## PROMPT
Nothing in the records should be changed in the copy, though the pictures must be left out.

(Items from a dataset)

--------------------

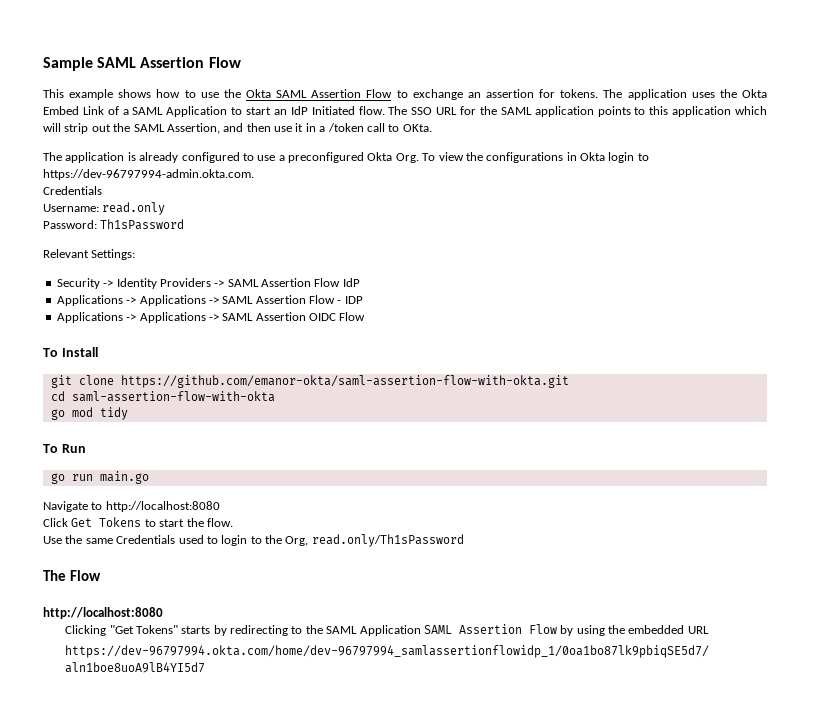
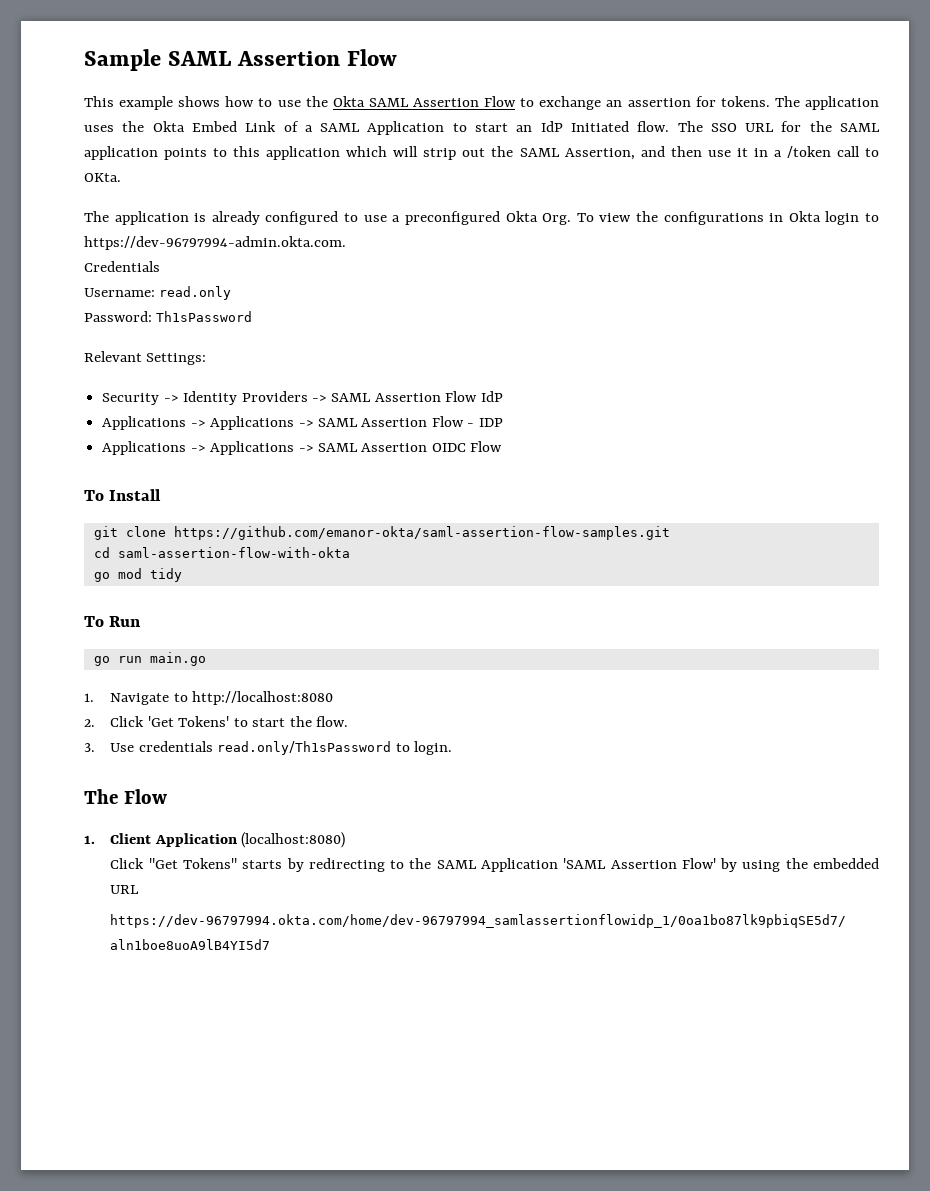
[120,375,569,388] https://github.com/emanor-okta/saml-assertion-flow-with-okta.git -> [173,526,670,540] https://github.com/emanor-okta/saml-assertion-flow-samples.git
(149, 477) none -> [84,693,94,702] 1.
[43,517,142,527] Click Get Tokens -> [84,716,230,727] 2. Click 'Get Tokens'
[43,534,464,547] [43,570,101,581] [43,607,163,619] [65,625,107,636] Use the same Credentials used to login to the Org, read.only/Th1sPassword // The Flow // http://localhost:8080 // Clicking -> [84,741,453,755] [84,789,167,804] [84,832,346,848] [110,858,145,869] 3. Use credentials read.only/Th1sPassword to login. // The Flow // 1. Client Application (localhost:8080) // Click
[423,624,557,634] SAML Assertion Flow -> [563,858,716,869] 'SAML Assertion Flow'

--------------------

## WRITTEN ANSWER
[120,375,569,388] https://github.com/emanor-okta/saml-assertion-flow-with-okta.git -> [173,526,670,540] https://github.com/emanor-okta/saml-assertion-flow-samples.git
(149, 477) none -> [84,693,94,702] 1.
[43,517,142,527] Click Get Tokens -> [84,716,230,727] 2. Click 'Get Tokens'
[43,534,464,547] [43,570,101,581] [43,607,163,619] [65,625,107,636] Use the same Credentials used to login to the Org, read.only/Th1sPassword // The Flow // http://localhost:8080 // Clicking -> [84,741,453,755] [84,789,167,804] [84,832,346,848] [110,858,145,869] 3. Use credentials read.only/Th1sPassword to login. // The Flow // 1. Client Application (localhost:8080) // Click
[423,624,557,634] SAML Assertion Flow -> [563,858,716,869] 'SAML Assertion Flow'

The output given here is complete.